When introduced in 1984 as Sitmar Cruises first newly-built ship, the FAIRSKY was among the most attractive vessels of her generation.  Owner Boris Vlasov simply liked steamships and was used to having that means of propulsion in his other three passenger vessels, so intended to keep the fleet consistent, even though no passenger steamships had been built since the HAMBURG and QUEEN ELIZABETH 2 in 1969.  Sitmar Cruises remained an outstanding company until being taken over by Princess Cruises in 1988, when the ship became the SKY PRINCESS.  September 24, 2000, the SKY PRINCESS departed San Francisco, California on what would be her last voyage for Princess, a 28-day trans-Pacific crossing under steam to her new home in Sydney, Australia.  Once there, she was quickly converted into the PACIFIC SKY for P&O Australia, replacing her former Sitmar fleet mate FAIR PRINCESS (ex CARINTHIA, FAIRLAND, FAIRSEA, CHINA SEA DISCOVERY).  During the next six years the ship carried 275,000 Australian passengers, greatly expanding the popularity of these voyages, so that today more and larger ships are finding success in that market.  After a series of mechanical breakdowns, in May, 2006 the ship was sold to Spain’s Pullmantur Cruises and renamed SKY WONDER.  In 2009, she was renamed again, finally losing the “Sky” part of her name by becoming the ATLANTIC STAR.  The hope was that the ship would create a new market for Portuguese passengers.   Instead the aging vessel was mostly redundant to the company’s needs.   The sale brings with it the good news that this ship, now into her 27th year, will continue to see further service, while tinged with the knowledge that this will probably result in the elimination of  another of the ever-dwindling number of steamships still in service.
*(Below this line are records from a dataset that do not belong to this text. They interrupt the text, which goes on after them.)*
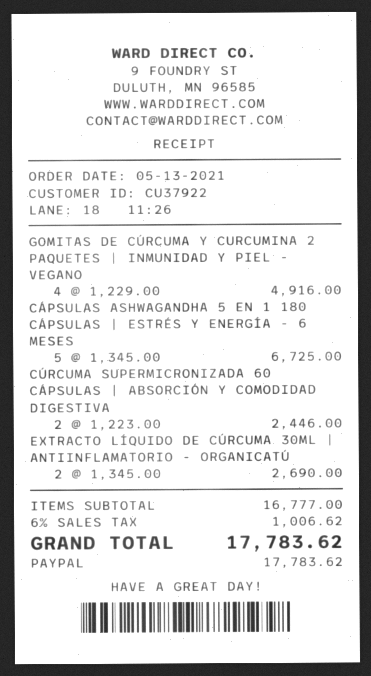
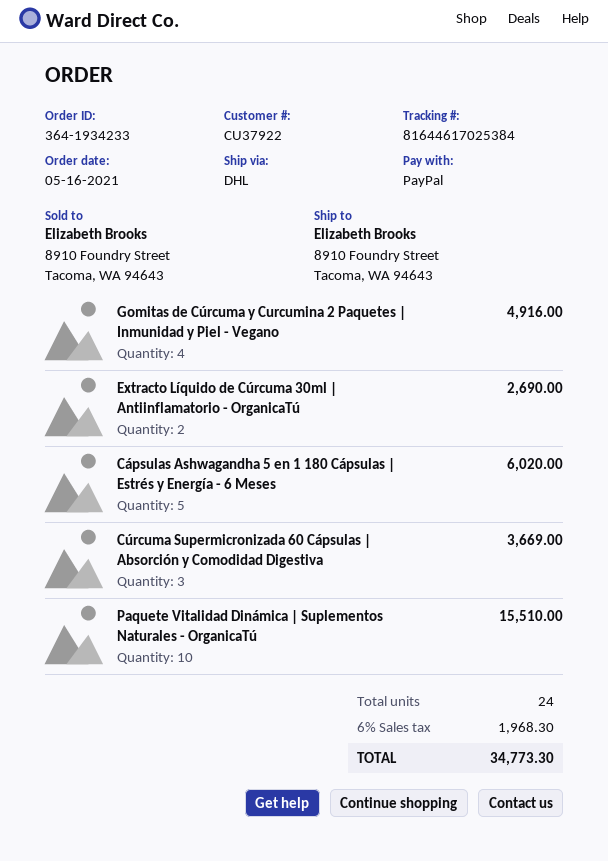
order date: 2021-05-13 -> 2021-05-16
CÁPSULAS ASHWAGANDHA 5 EN 1 180 CÁPSULAS | ESTRÉS Y ENERGÍA - 6 MESES: 5 for 6725.00 -> 5 for 6020.00
CÚRCUMA SUPERMICRONIZADA 60 CÁPSULAS | ABSORCIÓN Y COMODIDAD DIGESTIVA: 2 for 2446.00 -> 3 for 3669.00
Paquete Vitalidad Dinámica | Suplementos Naturales - OrganicaTú: none -> 10 for 15510.00
tax: 6% = 1006.62 -> 6% = 1968.30
total: 17783.62 -> 34773.30

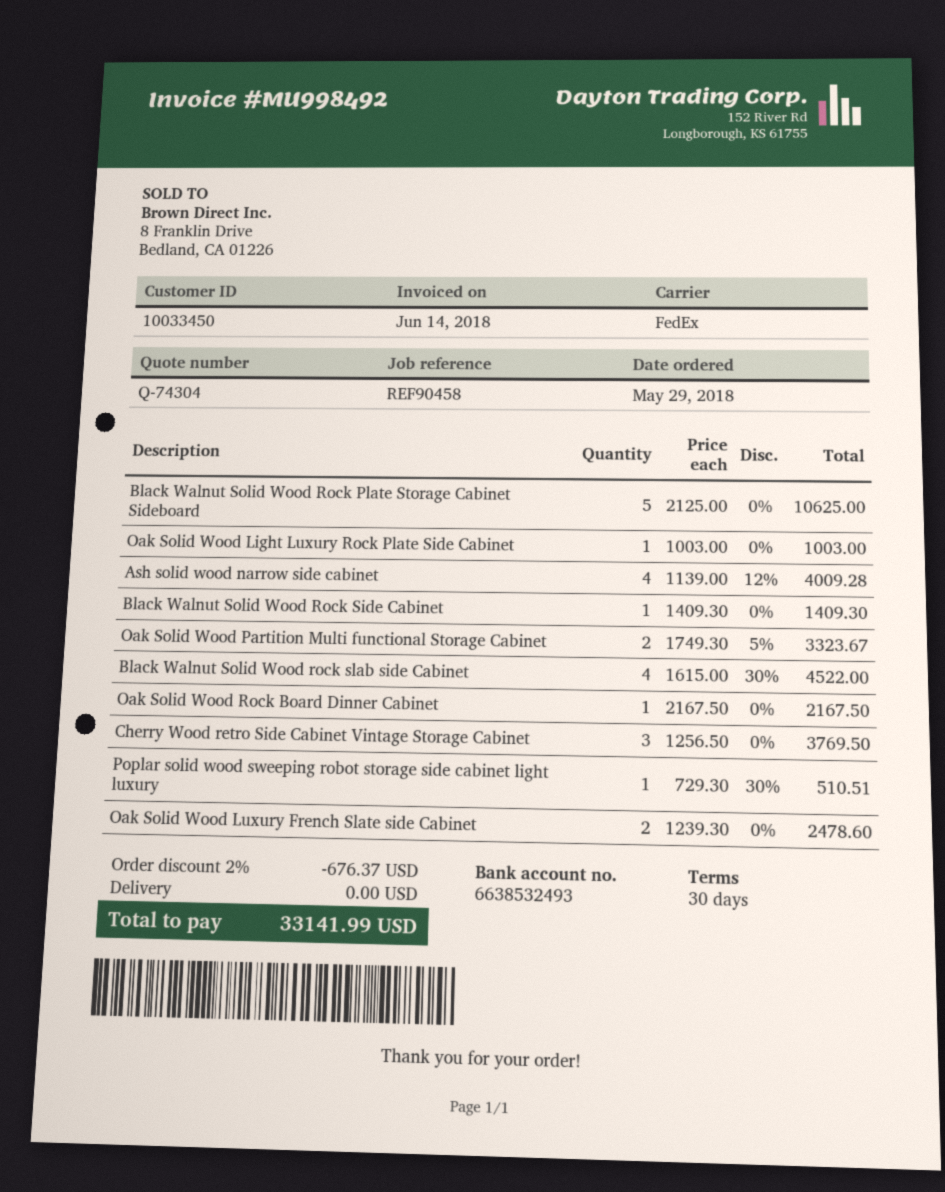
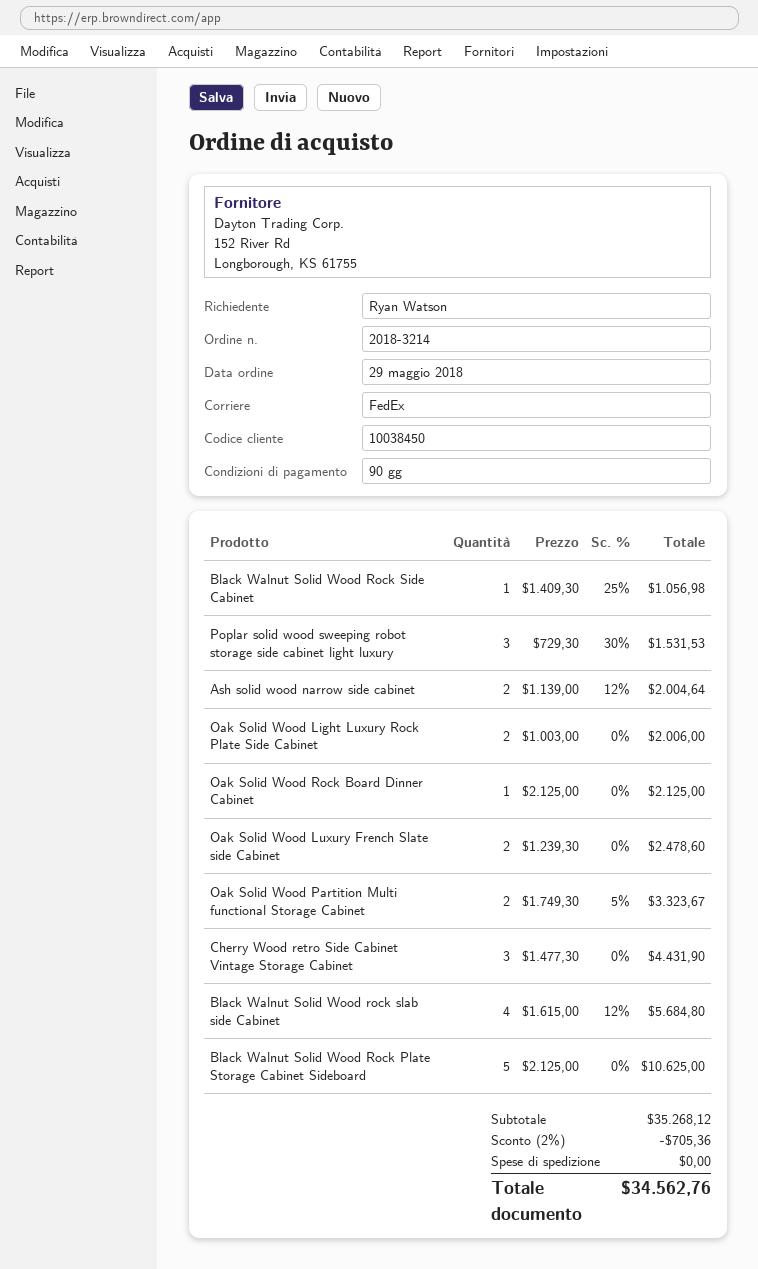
payment terms: 30 days -> 90 days
customer number: 10033450 -> 10038450
Oak Solid Wood Light Luxury Rock Plate Side Cabinet: 1 x 1003.00 = 1003.00 -> 2 x 1003.00 = 2006.00
Ash solid wood narrow side cabinet: 4 x 1139.00 - 12% = 4009.28 -> 2 x 1139.00 - 12% = 2004.64
Black Walnut Solid Wood Rock Side Cabinet: 1 x 1409.30 = 1409.30 -> 1 x 1409.30 - 25% = 1056.98
Black Walnut Solid Wood rock slab side Cabinet: 4 x 1615.00 - 30% = 4522.00 -> 4 x 1615.00 - 12% = 5684.80
Oak Solid Wood Rock Board Dinner Cabinet: 1 x 2167.50 = 2167.50 -> 1 x 2125.00 = 2125.00
Cherry Wood retro Side Cabinet Vintage Storage Cabinet: 3 x 1256.50 = 3769.50 -> 3 x 1477.30 = 4431.90
Poplar solid wood sweeping robot storage side cabinet light luxury: 1 x 729.30 - 30% = 510.51 -> 3 x 729.30 - 30% = 1531.53
discount: 2% = 676.37 -> 2% = 705.36
total: 33141.99 -> 34562.76

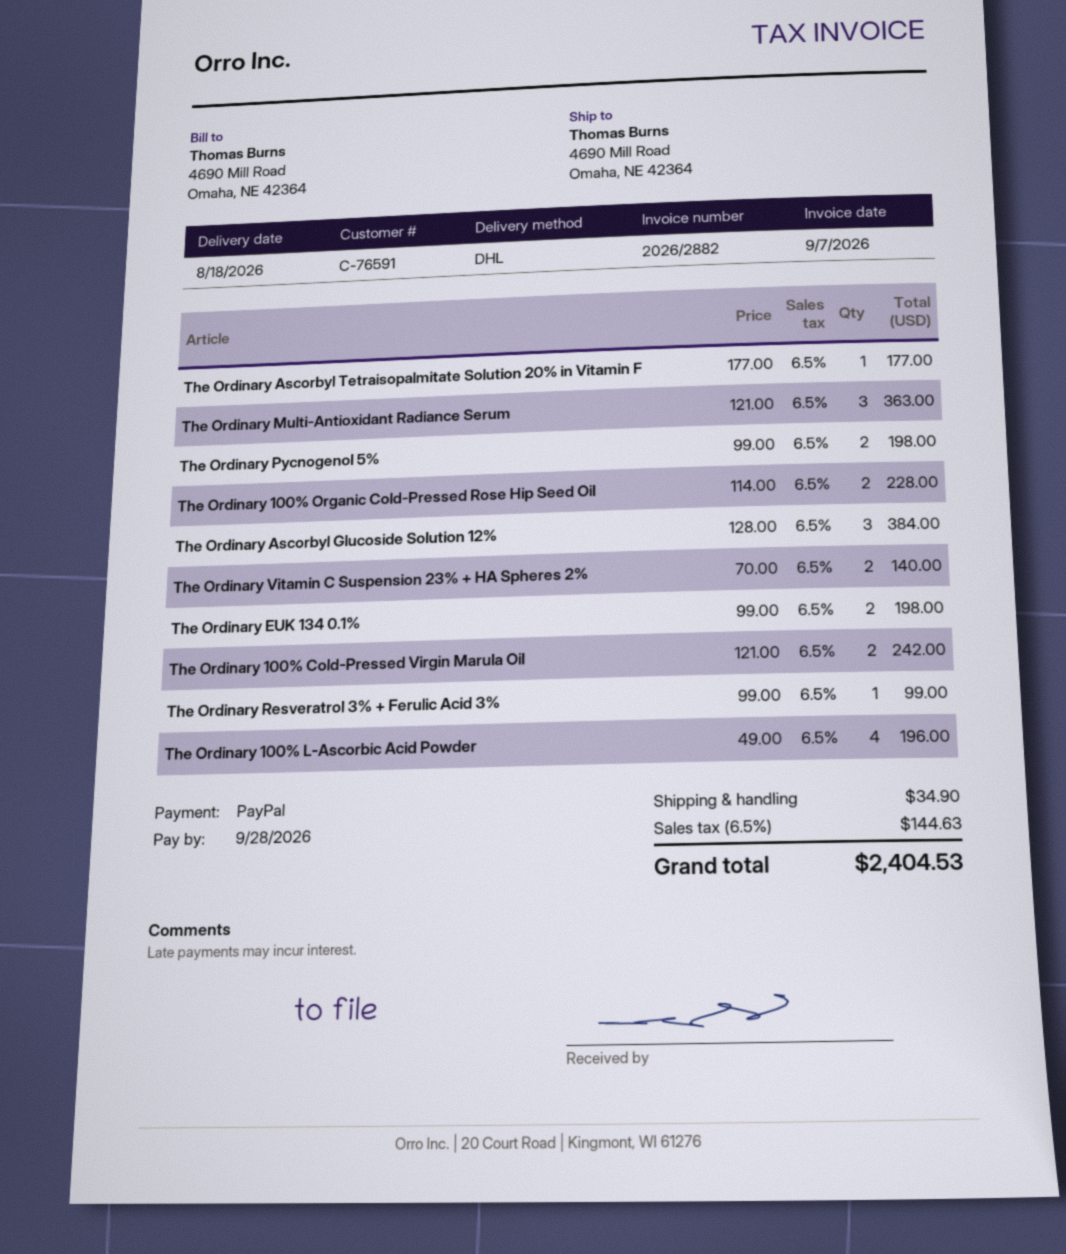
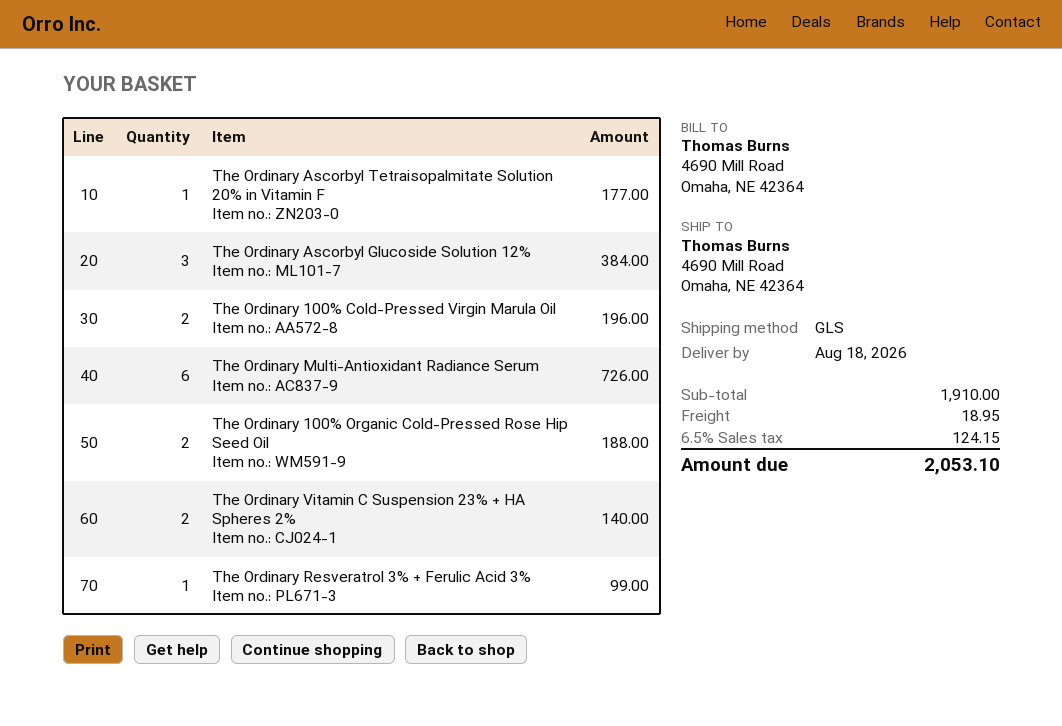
shipping method: DHL -> GLS
The Ordinary Multi-Antioxidant Radiance Serum: 3 for 363.00 -> 6 for 726.00
The Ordinary Pycnogenol 5%: 2 for 198.00 -> none
The Ordinary 100% Organic Cold-Pressed Rose Hip Seed Oil: 2 for 228.00 -> 2 for 188.00
The Ordinary EUK 134 0.1%: 2 for 198.00 -> none
The Ordinary 100% Cold-Pressed Virgin Marula Oil: 2 for 242.00 -> 2 for 196.00
The Ordinary 100% L-Ascorbic Acid Powder: 4 for 196.00 -> none
shipping: 34.90 -> 18.95
tax: 6.5% = 144.63 -> 6.5% = 124.15
total: 2404.53 -> 2053.10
52 Responses to Last Steamship Sold

  1. David Sheer

    September 26, 2013 at 8:46 pm

    This all brings back some very pleasant memories. My wife, mother, and I sailed on the Fairsky to Alaska out of San Francisco in September 1986. It was a terrific cruise with Sitmar, and the ship was exquisite – still like brand new at that time. Interesting to hear what has befallen her after all these years.

  2. Shawn Dake

    September 27, 2013 at 5:53 pm

    Looking back at this article with two and a half years of hindsight, it makes me rather sad that there was not, in fact, a future career remaining for this very attractive and in some ways remarkable ship. I loved the fact that she was a steamship of course, but even more so that while being quite modern at the time it was built, it still maintained the very traditional elements that made Sitmar Cruises so great. The teak decks surrounding the pools on the terraced aft decks and promenade, the dining rooms and double-decked theater low in the ship, the pizzeria and the huge indoor whirlpool with the mural of space. Most of these elements were directly lifted from her fleetmates FAIRSEA and FAIRWIND, of which FAIRSKY was a greatly expanded version. As SKY PRINCESS, the ship continued to maintain an outstanding reputation. It was only after the ship left North American waters that serious problems kept cropping up. In my opinion, this was one of the two best ships of the 1980’s along with Home Lines HOMERIC. I was there the day of her christening and maiden voyage, and her last voyage to Australia under the Princess banner was my honeymoon. Yes, I am sad to see her disappear, but since memories are now all that is left, those are very pleasant reminders of both my own past and what outstanding cruise ships were still being built up through the 1980’s.